Tuesday, September 06, 2011

The End of Moderation


Human civilization flourished in several thousand years of moderate climate.  American civilization flourished with several decades--and arguably, several centuries-- of moderate politics. 

These days the weather is either very wet or very dry, though some places like New Orleans go from one to the other.  And these days politics are extreme, at least in a functional sense, or in the way that caricatures compare to paintings.

I doubt that these are unrelated.

But even in moderate political times, a little change could cause convulsions.  There was a pretty broad consensus in the Eisenhower years--a consensus foreign policy, a consensus on building the highway system, providing housing loans, on funding health and education, and on government regulating business for safety and to protect everyone (the businesses included) from the galloping perils of unrestricted and lawless competition.

But there were bitter political struggles in the Kennedy years over raising the minimum wage, over augmenting Social Security with medical care for the aged, the program that became Medicare.  And especially over segregation, integration, and equal rights for black Americans--even equal voting rights.  That alone was enough to drive some people mad with anger and hatred.

In some ways President Barack Obama has positioned himself politically in an enviable way.  His adherence to bipartisanship and to at least the explanation for what he advocates places him in the left/center to center/right chunk of the political spectrum, which should have wide appeal.  Even his full-throated advocacy for unions on Labor Day was from the premise that unions and good wages created the American middle class.

  This has forced his opponents who prefer ideological caricature to nuanced differences on policy or administration to move entirely to the extreme right.  They've gotten themselves in a small corner, as far from moderation as it's possible to be.  They are daily redefining how extreme they can be and still be taken seriously within legitimate political discourse.
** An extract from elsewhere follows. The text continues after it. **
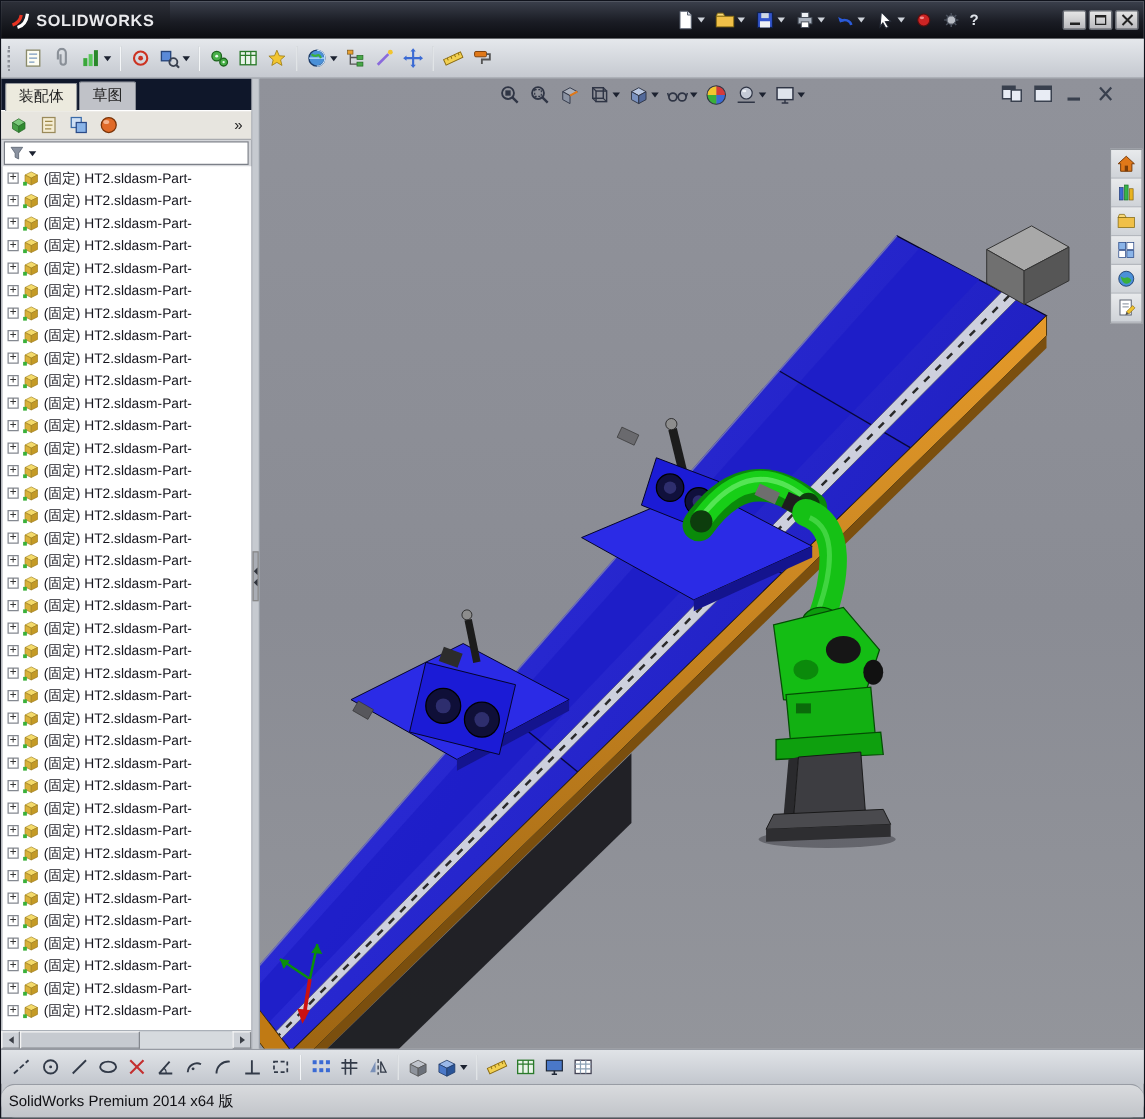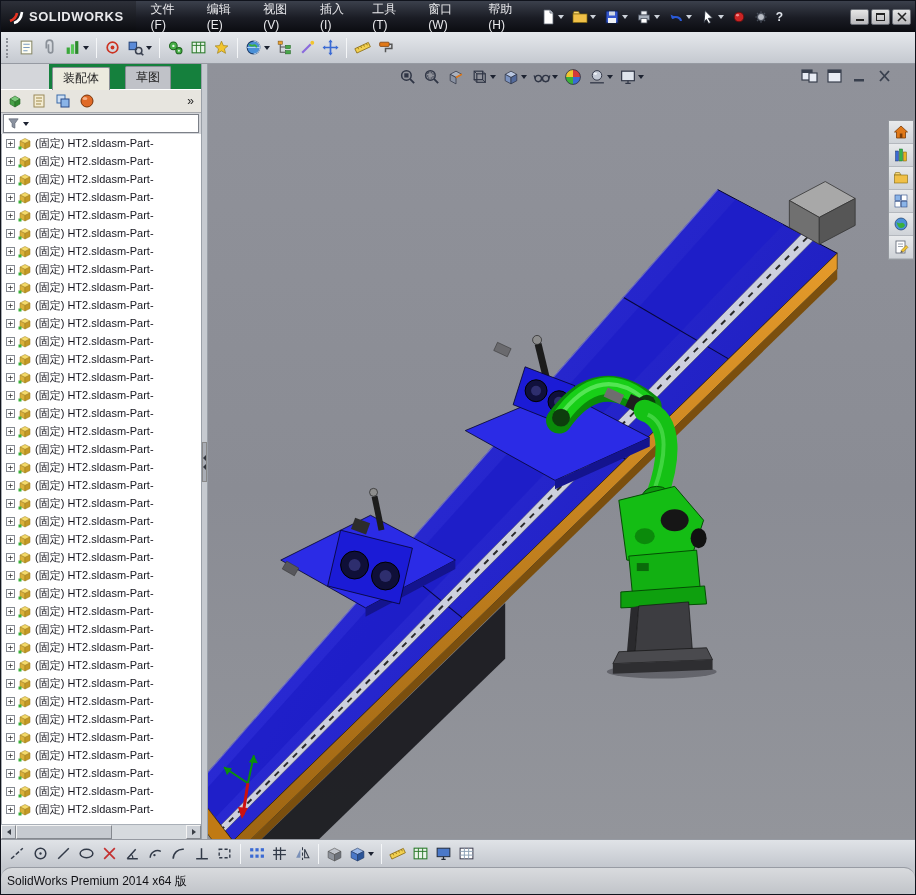"文件(F)" nav.menubar { html: <nav> <span>文件(F)</span> <span>编辑(E)</span> <span>视图(V)</span> <span>插入(I)</span> <span>工具(T)</span> <span>窗口(W)</span> <span>帮助(H)</span> </nav> -> none }
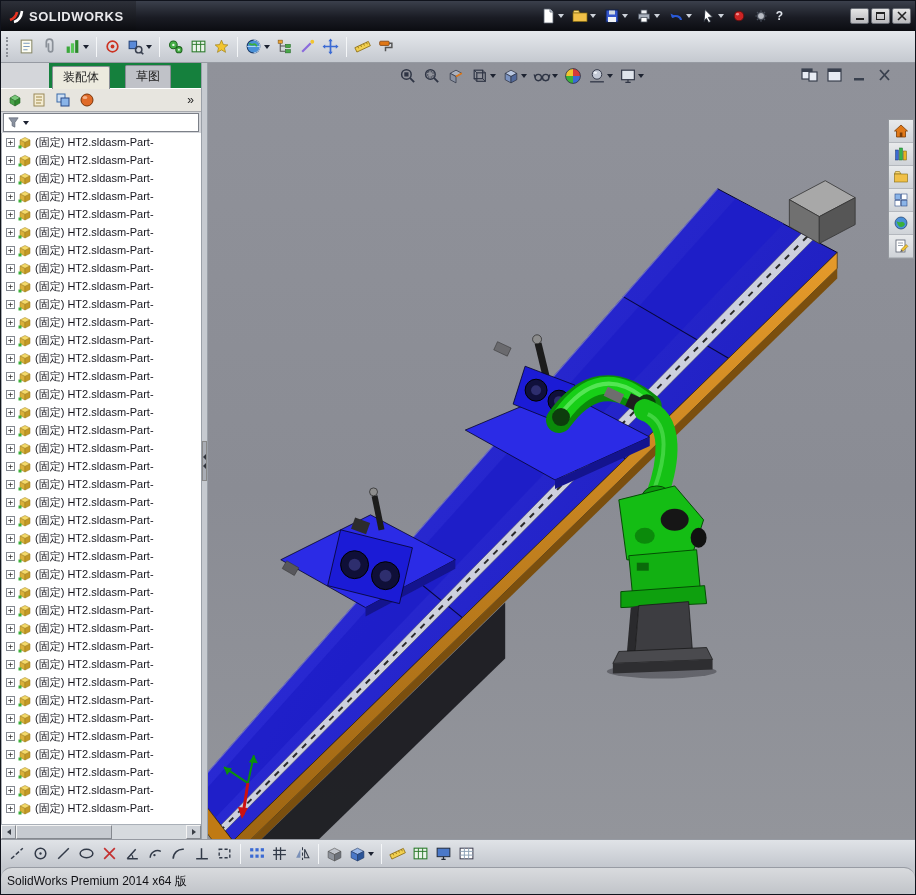"装配体" .tabs { background: #15803d -> #0f172a; gap: 15px -> 1px; margin-left: 48px -> none }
But because of hard economic times--created by the GOPer presidency of Bushcheney (or Cheneybush), enforced by GOPer-supporting corporate and financial interests and a Do-Nothing but Screw Things Up Congress--the extreme Right, the Rabid Right, may take advantage of immoderate emotions.

That's not all that's involved in the current hysteria.  There's the still powerful powder keg of racism.  There's a newly hysterical greed among corporate interests, particularly the ones that see the writing on the wall of their extinction--the fossil fuel interests, but also the most abusive financial interests.  But hopelessness and fear due to an economy that corporations and financial institutions appear to be deliberately strangling are potent and unpredictable forces in the electorate.

The Left is screaming for President Obama to become FDR.  But in the 1930s there was an extreme right (to the point of Fascism) with lots of money and ignorance behind it, but also an extreme left, with several varieties of revolutionary changes that had substantial support.  And there were populisms that took bits from both extremes, and jumped wildly from one to another (Father Coughlin being a prime example.)

President Obama does not have an extreme or even a Hard Left.  Much of the time this helps him.  But there are times when it doesn't.  The Rabid Right can try to make him seem like a socialist because there are no real socialists around.

Still, there's a certain craziness that may or may not last.  I can't help thinking of Cowboy Rick, ostensibly still the governor of Texas.  Much of Texas is currently in extreme drought.  The number of extreme fires about to reach populated areas including big cities have forced Cowboy Rick off the bloviating campaign trails and back home to the range.  Whether they can force him to face reality is doubtful.  But they might suggest that to everybody else.